To date, there have been several1, 2, 3, 4 Web-based Databases. While these all organize XAFS spectra on model compounds, they all have shortcomings such as incomplete data, difficulty of adding new data, and incompatible formats.

The aim here is to create a way to store multiple XAFS spectra in a manner that can be used within dedicated applications and embedded into existing data processing software with minimal effort. This will also alleviate many of the problems associated with the current databases.

Motivation

Storing and Exchanging XAFS Data is a common need for everyone using XAFS. In particular, retrieving data on Standards or Model Compounds is a continuing need for both XANES and EXAFS analysis. Additionally, data taken on samples at different facilities and beamlines need to be compared and analyzed together. At this point, there is no commonly accepted data format for XAFS data. There have been a few attempts 5 to standardize the traditional "ASCII Column File". To be sure, ASCII Column Files have some strong appeal. Most data collection software saves such files, and most processing and analysis software use some variation of this format. In addition, such files may be easily read by humans and used in a wide variety of third party applications. Still, most ASCII Column Files need some intimate knowledge of the data layout to use the data. The lack of a standard ASCII format is a serious problem. The work here is parallel to the efforts to come up with a standard. and will be able to convert data into such standard file formats. .

For the effort here, in which storing multiple spectra is a key requirement, ASCII Column Data Files offer no standard way to hold multiple spectra. In order to facilitate the sharing data between beamlines and the exchange (and recognition) of high-quality data on standards, it is useful to have Data Libraries or Repositories which a scientist can use at will and exchange with others. A key point is that not only should data be well-formatted and vetted for quality, but should also be easily be viewed as a part of Suite of Spectra.

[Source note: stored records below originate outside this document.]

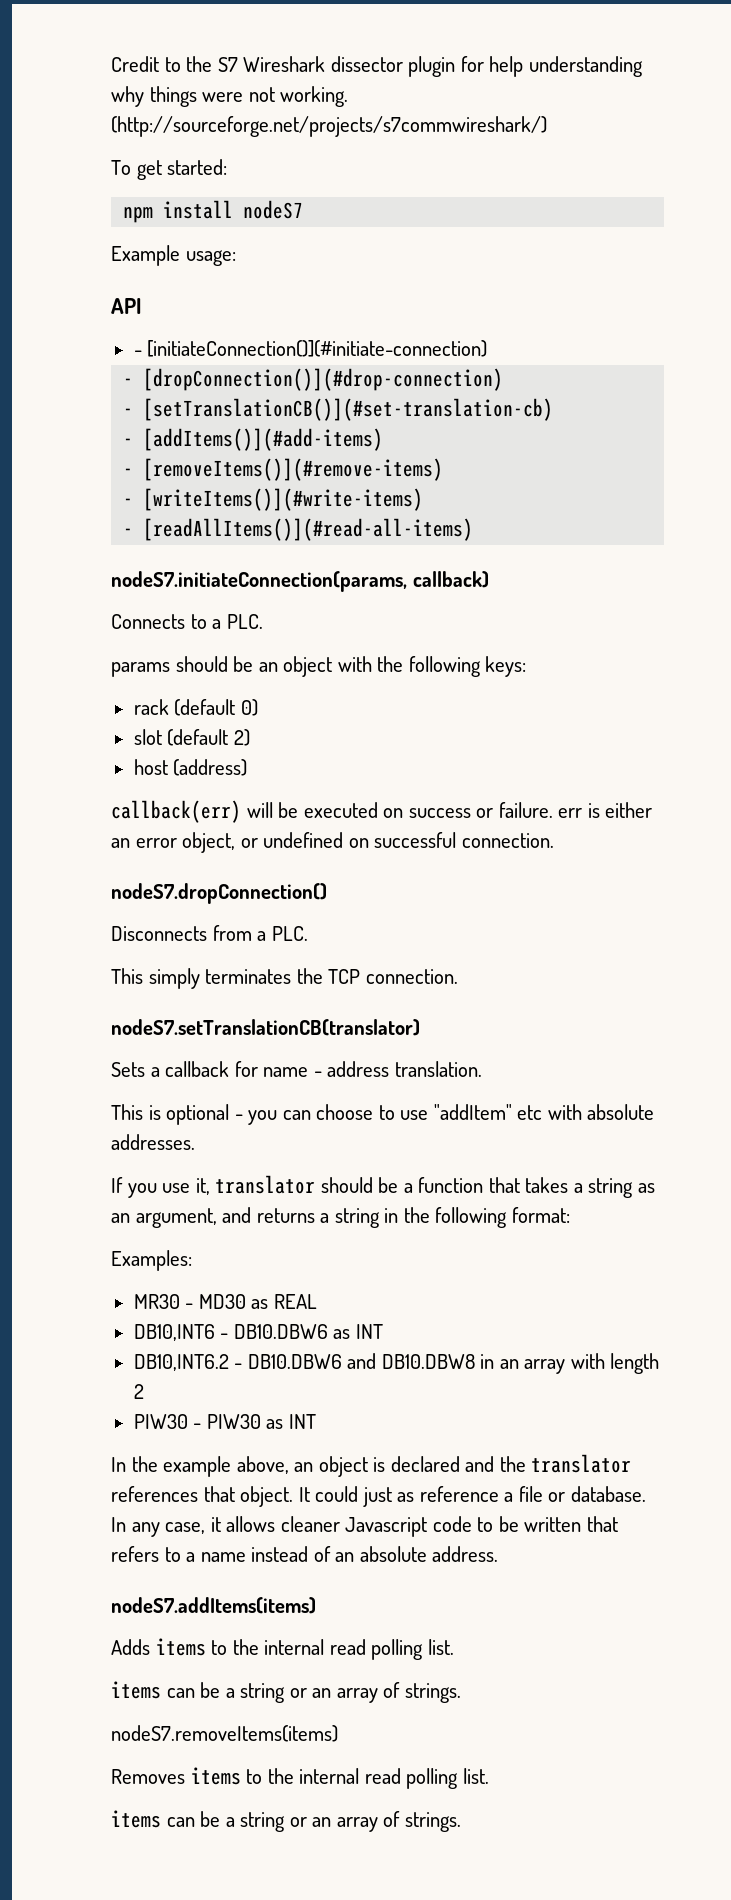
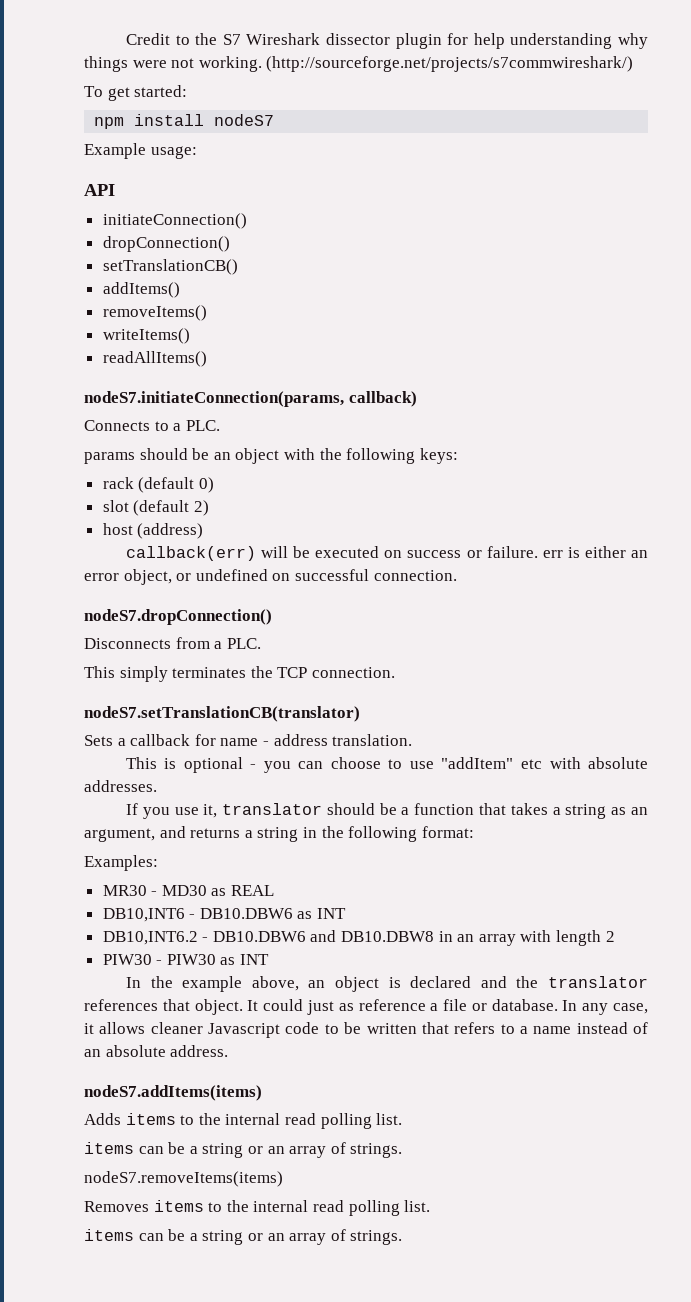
[133,340,488,357] [123,368,504,391] [123,398,554,421] [123,428,384,451] [123,458,444,481] [123,488,424,511] [123,518,474,541] - [initiateConnection()](#initiate-connection) // - [dropConnection()](#drop-connection) // - [setTranslationCB()](#set-translation-cb) // - [addItems()](#add-items) // - [removeItems()](#remove-items) // - [writeItems()](#write-items) // - [readAllItems()](#read-all-items) -> [102,213,247,229] [102,236,230,252] [102,259,238,275] [102,282,180,298] [102,305,207,321] [102,328,190,344] [102,351,207,367] initiateConnection() // dropConnection() // setTranslationCB() // addItems() // removeItems() // writeItems() // readAllItems()

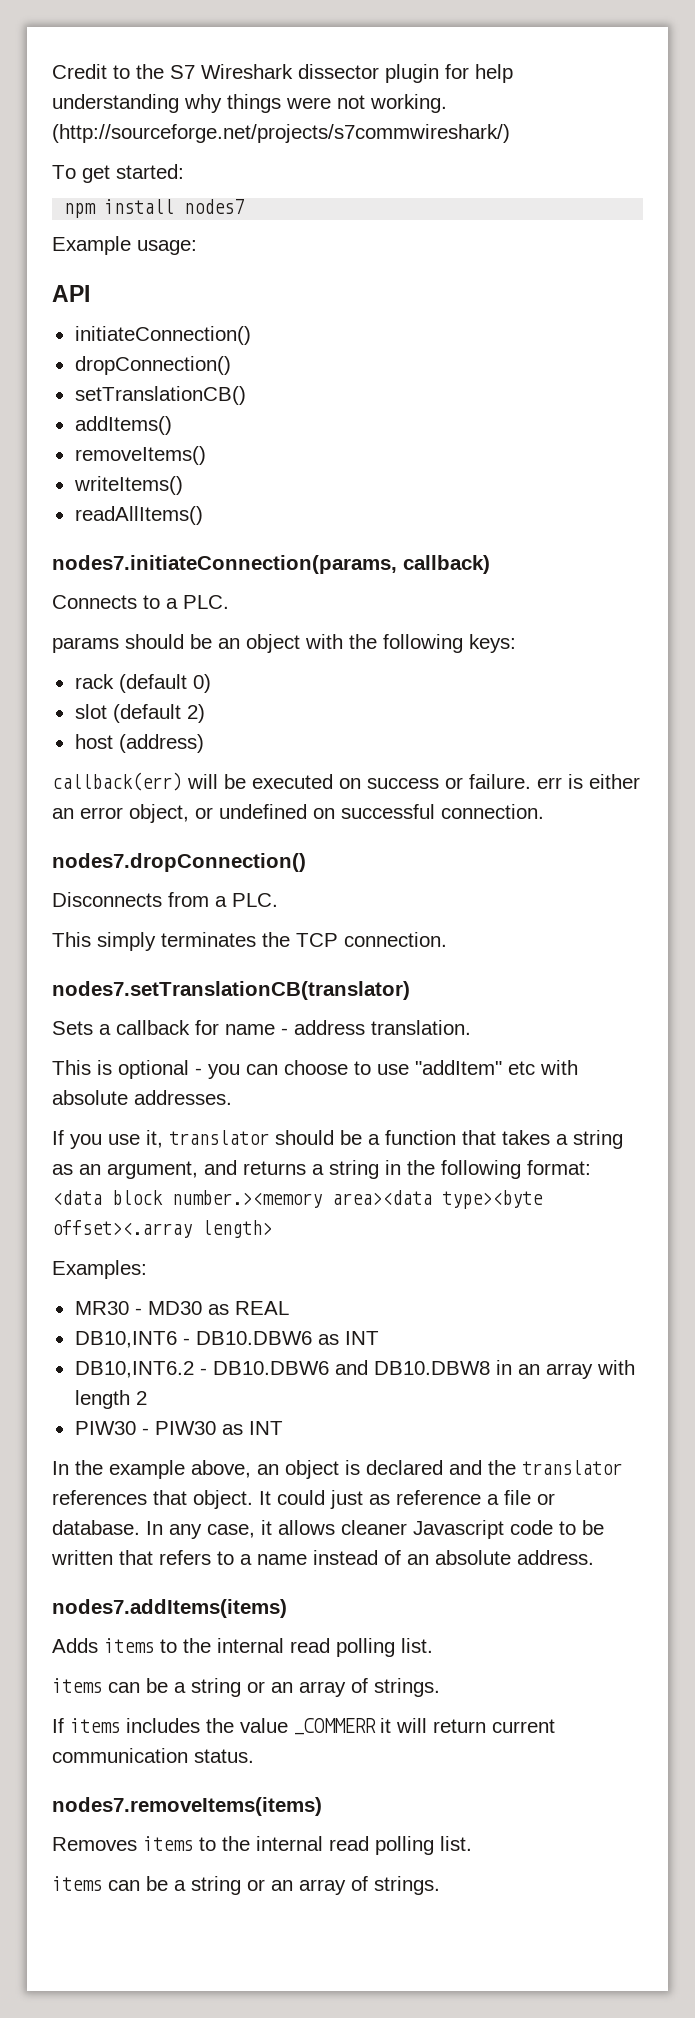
[214,114,275,126] nodeS7 -> [184,199,245,214] nodes7
[84,391,344,407] nodeS7.initiateConnection(params, -> [52,555,397,574] nodes7.initiateConnection(params,
[84,609,272,625] nodeS7.dropConnection() -> [52,853,306,872] nodes7.dropConnection()
[84,706,360,722] nodeS7.setTranslationCB(translator) -> [52,981,410,1000] nodes7.setTranslationCB(translator)
(474, 832) none -> [52,1190,543,1209] [52,1220,272,1238] <data block number.><memory area><data type><byte offset><.array length>
[84,1085,262,1101] nodeS7.addItems(items) -> [52,1599,287,1618] nodes7.addItems(items)
[84,1171,283,1187] nodeS7.removeItems(items) -> [52,1718,555,1735] [52,1748,254,1763] [52,1797,322,1816] If items includes the value _COMMERR it will return current communication status. // nodes7.removeItems(items)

A Data Library is often envisioned as a single centralized Library (see http://xafs.org/Databases) which is meant to house Standard Data with some assurance of quality and the expectation that the data is to be shared with the entire community. In contrast, many researchers keep their own set of data closely guarded and do not want to share their data. Another model for a Data Library is a set of spectra being shared between collaborators, but then possibly allowed to have a wider distribution (say, after some paper has been published). I am considering all of these as legitimate use cases, and am more interested here in creating a format that can be used for all these cases.

Implementation Overview

With the motivation from the previous section, the goals for the format and library are:

  1. store spectra for exchange, especially for model compounds. Raw data, direct from the beamline will probably need to be converted to this format.
  2. store information about the sample, measurement conditions, etc.
  3. store *multiple* spectra, either on the same sample or multiple samples, and possibly taken at many facilities.
  4. provide programming libraries and simple standalone applications that can read, write, and manage such data libraries. Programming libraries would have to support multiple languages.

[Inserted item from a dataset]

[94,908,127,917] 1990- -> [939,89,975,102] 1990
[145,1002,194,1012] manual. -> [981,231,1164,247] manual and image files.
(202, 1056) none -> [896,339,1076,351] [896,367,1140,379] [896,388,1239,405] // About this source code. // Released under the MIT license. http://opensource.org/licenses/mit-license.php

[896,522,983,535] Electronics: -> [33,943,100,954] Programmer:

There are a few reasonable ways to solve this problem. What follows below is a methods which makes heavy use of relational databases and SQL. The principle argument here is that relational databases offer a well-understood, proven way to store data with extensible meta-data. The use of SQL also makes the programming libraries simpler, as they can rely on tested SQL syntax to access the underlying data store.

Development Code and Data

As the XAS Data Library is being developed, code and examples will be available at http://github.com/newville/xasdatalib

Why SQLite

I propose using SQLite, a widely used, Free relational database engine as the primary store for the XAFS Data Library. A key feature of SQLite is that it needs no external server or configuration -- the database is contained in a single disk file. SQLite databases can accessed with a variety of tools6, 7.

Challenges Using SQL Tables for Numerical Array

SQL-based relational databases may not be the most obvious choice for storing scientific data composing of arrays of related data. One obvious limitation is that relational databases don't store array data very well. Thus storing array data in a portable way within the confines of an SQL database needs special attention. The approach adopted here is to JSON, which can encapsulate an array, or other complex data structure into a string.

Using JSON to store array data

JSON -- Javascript Object Notation, provides a standard, easy-to-use method for encapsulating complex data structures into strings that can be parsed and used by a large number of programming languages as the original data. In this respect, the requirements for the XAS Data Library -- numerical arrays of data -- are fairly modest. Storing array data in strings is, of course, what ASCII Column Files have done for years, only not with the benefit of a standard programming interface to read them. As an example, an array of data [8000, 8001.0 , 8002.0] would be encoded in json as

'[8000, 8001.0, 8002.0]'

This is considerably easier and lighter weight than using XML to encode array data.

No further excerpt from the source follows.